Women and divorce lawyers knowing the existence of this loophole in the Family Law system use the Domestic Violence Act in a cynical manner to obtain Use & Possession of the residence and custody of the children. The loophole is so uni-directional in nature, that is the Act is primarily directed at men as to insure a virtual bulletproof position in civil litigation. False accusations by women are literally never prosecuted and therefore have become the vehicle of choice to gain an upper hand in contested divorce and custody cases. (Exhibit I). In fact, the legal profession in Maryland has come to the point of excusing all perjury by women in particular by saying they expect everyone to lie in a civil case and therefore since everyone lies, women are to be given the benefit of the doubt over that of men. If everyone lies, then following the principle of equal treatment under the law, no one should be given the benefit of the doubt.

Bail Bond System

Another evolving practice is the mis-use of the bail bond system to deprive men of the ability to retain a lawyer and remove men from their homes after hours.
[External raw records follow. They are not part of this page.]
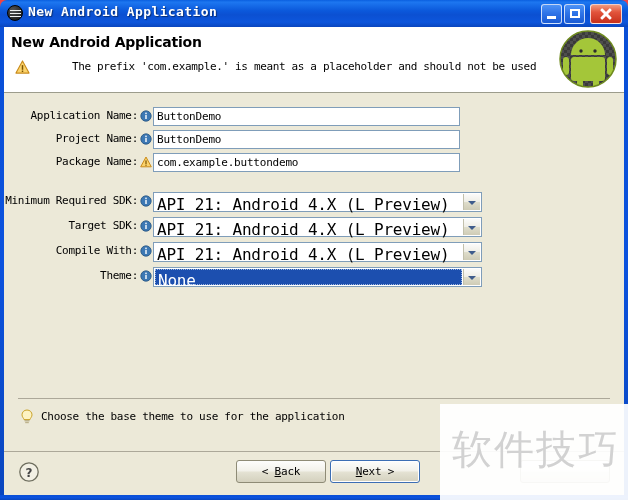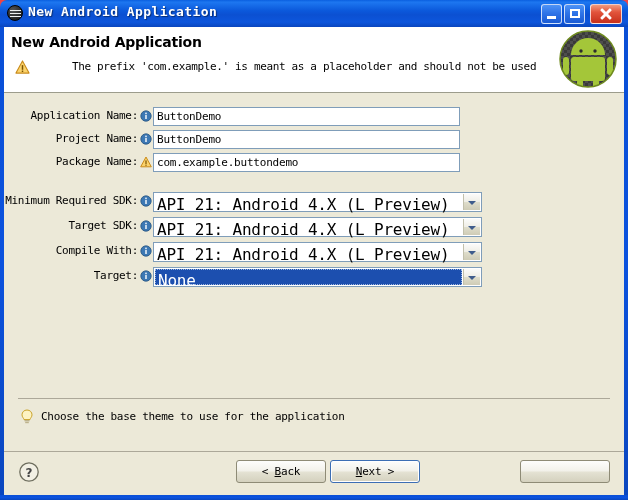--- a/index.html
+++ b/index.html
@@ -457,21 +457,21 @@
         <rect x="5.3" y="2.6" width="1.4" height="1.4" fill="#fff"></rect>
       </svg>
       <div class="combo">
         <span class="combo-text">API 21: Android 4.X (L Preview)</span>
         <span class="combo-arrow"></span>
       </div>
     </div>
 
     <div class="row" style="top:174px;">
       <div class="label-box">
-        <span class="row-label">Target:</span>
+        <span class="row-label">Theme:</span>
       </div>
       <svg class="field-icon" viewBox="0 0 12 12">
         <circle cx="6" cy="6" r="5.2" fill="#3C78B4" stroke="#23527F" stroke-width="0.8"></circle>
         <rect x="5.3" y="4.8" width="1.4" height="4.2" fill="#fff"></rect>
         <rect x="5.3" y="2.6" width="1.4" height="1.4" fill="#fff"></rect>
       </svg>
       <div class="combo selected">
         <span class="combo-value"></span>
         <span class="combo-text">None</span>
         <span class="combo-arrow"></span>
@@ -497,14 +497,17 @@
       <span>&lt; </span><span class="btn-underline">B</span><span>ack</span>
     </div>
 
     <div class="dlg-btn default" id="btn-next">
       <span class="btn-underline">N</span><span>ext &gt;</span>
     </div>
 
     <div class="dlg-btn" id="btn-cancel"></div>
   </div>
 
+  <div id="watermark-box">
+    <div id="watermark-text">软件技巧</div>
+  </div>
 
 </div>
 
 </body></html>

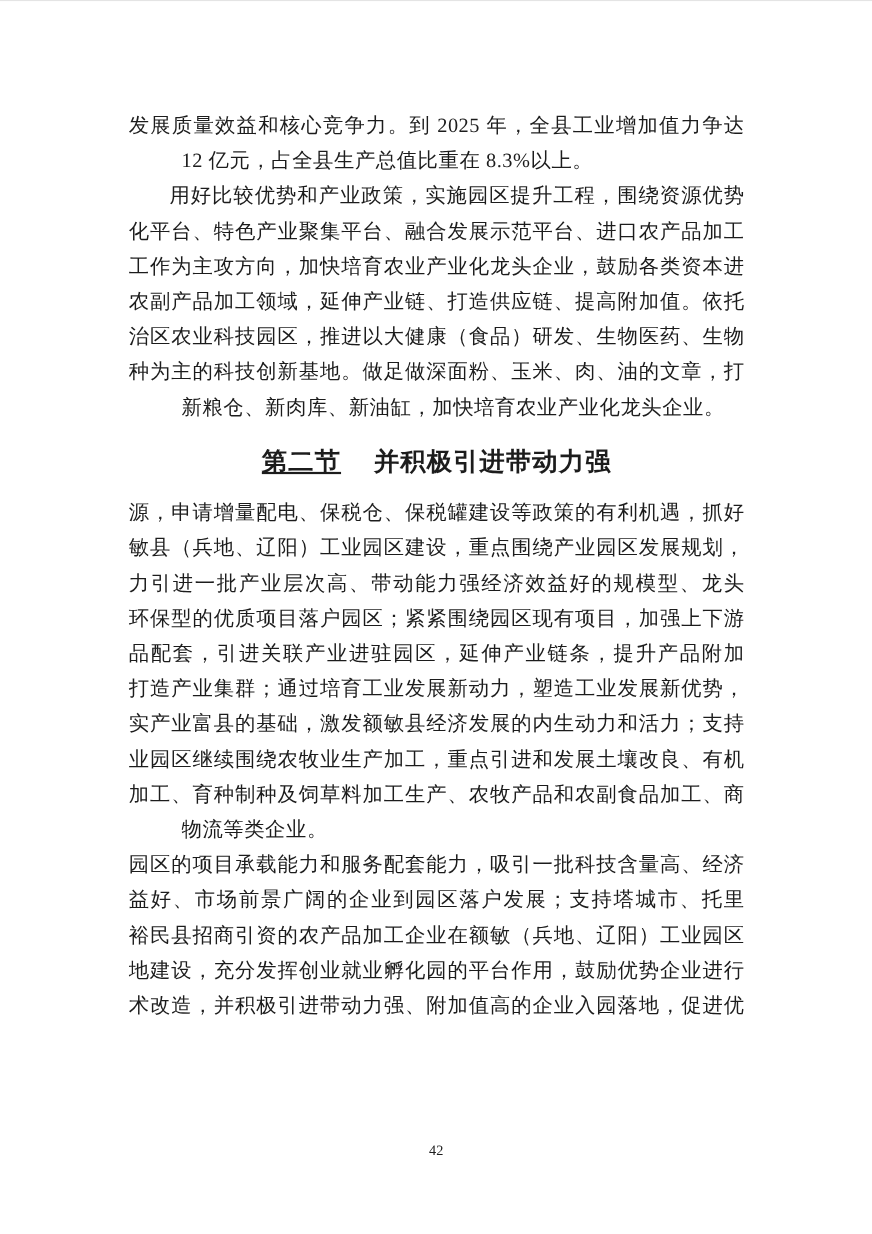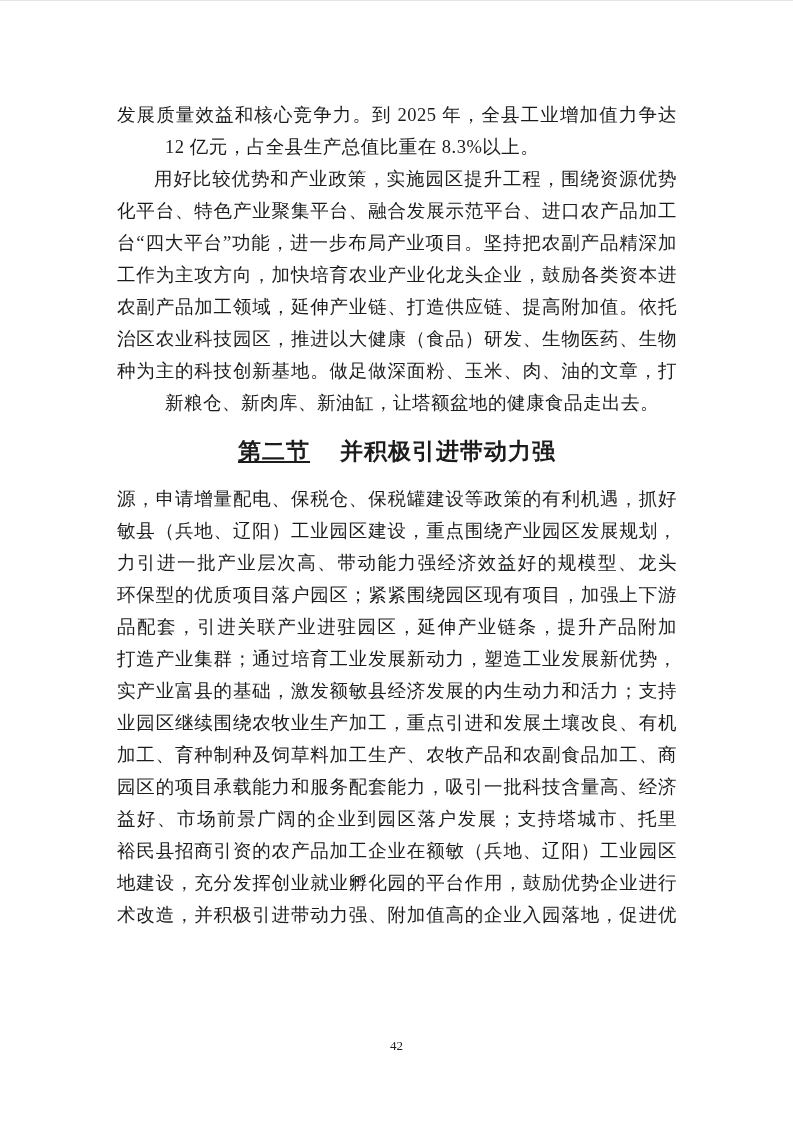--- a/index.html
+++ b/index.html
@@ -77,38 +77,38 @@
 
 <div class="page">
   <main class="content">
       <div class="paragraph">
         <div class="line">发展质量效益和核心竞争力。到 2025 年，全县工业增加值力争达到</div>
         <div class="line flush-left">12 亿元，占全县生产总值比重在 8.3%以上。</div>
       </div>
       <div class="paragraph">
         <div class="line indent">用好比较优势和产业政策，实施园区提升工程，围绕资源优势转</div>
         <div class="line">化平台、特色产业聚集平台、融合发展示范平台、进口农产品加工平</div>
-        <div class="line">台“四大平台”功能，进一步布局产业项目。坚持把农副产品精深加</div>
         <div class="line">工作为主攻方向，加快培育农业产业化龙头企业，鼓励各类资本进入</div>
         <div class="line">农副产品加工领域，延伸产业链、打造供应链、提高附加值。依托自</div>
         <div class="line">治区农业科技园区，推进以大健康（食品）研发、生物医药、生物育</div>
         <div class="line">种为主的科技创新基地。做足做深面粉、玉米、肉、油的文章，打造</div>
-        <div class="line flush-left">新粮仓、新肉库、新油缸，让塔额盆地的健康食品走出去。</div>
+        <div class="line flush-left">新粮仓、新肉库、新油缸，加快培育农业产业化龙头企业。</div>
       </div>
       <div class="heading"><span class="heading-label">第二节</span><span>并积极引进带动力强</span></div>
       <div class="paragraph">
         <div class="line">源，申请增量配电、保税仓、保税罐建设等政策的有利机遇，抓好额</div>
         <div class="line">敏县（兵地、辽阳）工业园区建设，重点围绕产业园区发展规划，着</div>
         <div class="line">力引进一批产业层次高、带动能力强经济效益好的规模型、龙头型、</div>
         <div class="line">环保型的优质项目落户园区；紧紧围绕园区现有项目，加强上下游产</div>
         <div class="line">品配套，引进关联产业进驻园区，延伸产业链条，提升产品附加值，</div>
         <div class="line">打造产业集群；通过培育工业发展新动力，塑造工业发展新优势，夯</div>
         <div class="line">实产业富县的基础，激发额敏县经济发展的内生动力和活力；支持产</div>
         <div class="line">业园区继续围绕农牧业生产加工，重点引进和发展土壤改良、有机肥</div>
         <div class="line">加工、育种制种及饲草料加工生产、农牧产品和农副食品加工、商贸</div>
+        <div class="line flush-left">物流等类企业。</div>
       </div>
       <div class="paragraph">
         <div class="line">园区的项目承载能力和服务配套能力，吸引一批科技含量高、经济效</div>
         <div class="line">益好、市场前景广阔的企业到园区落户发展；支持塔城市、托里县、</div>
         <div class="line">裕民县招商引资的农产品加工企业在额敏（兵地、辽阳）工业园区落</div>
         <div class="line">地建设，充分发挥创业就业孵化园的平台作用，鼓励优势企业进行技</div>
         <div class="line">术改造，并积极引进带动力强、附加值高的企业入园落地，促进优势</div>
       </div>
     </main>
   <div class="page-number">42</div>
The Maryland guidelines for bond issuance is consistently disregarded by Court Commissioners in some cases forcing men to plead guilty in order to obtain freedom from incarceration. The Court Commissioners will set disproportionately high bail and force the accused to obtain a non-refundable 10% bond from a bondsman. Bail in some cases have been set up to $250,000. In some cases, men have been forced to stay awake for 30 hours before being released on bond. Particularly troublesome is the practice of charging men under the criminal statute, forcing them to post bond, i.e. 10% non-refundable bond, dropping the criminal charge and then charging them under the Domestic Violence Act where the likelihood of obtaining a conviction is higher. "Under Maryland's pretrial release rules, the overwhelming majority of these detainees should have been offered less onerous alternatives and been released without bondsmen." (Exhibit J)

Recent changes in the law also allows District Commissioners to imprison those accused of Domestic Violence and deny them access to legal counsel in all Maryland counties except in Montgomery County. Reports of coerced confessions to gain freedom are now becoming common.

 

Judicial Disabilities Commission

Intimidation and coercion of Judge Durke Thompson of the Montgomery County Circuit Court. Lawyers belonging to the local chapter of the National Organization for Women (NOW) filed a frivolous complaint before the Maryland Judicial Disabilities Commission claiming the Judge was not being sensitive to women’s issues. The Commission dismissed the complaint. The dispute stemmed in part that Judge Thompson considered an accuser (woman) might have a motive in bringing false accusations for the purpose of revenge, hatred or monetary gain in making rape and domestic abuse charges. His crime according to the local chapter of NOW was that he denied (16 out 131) 12% of protective orders in the period of 6 years. While all the other circuit judges in Montgomery County combined only denied one request in 121 cases. It was clear that the charges against Judge Thompson were politically motivated. What can we say of prosecutors who I contend inappropriately use their office to further their personal and political agendas? State's Attorney Doug Gansler was supported by NOW in his election of 1998 and 2002 and he returned the favor to NOW for that support by repeatedly publicly speaking against the judge. The State’s Attorney also was instrumental in creating a specialized court hearing only domestic violence cases.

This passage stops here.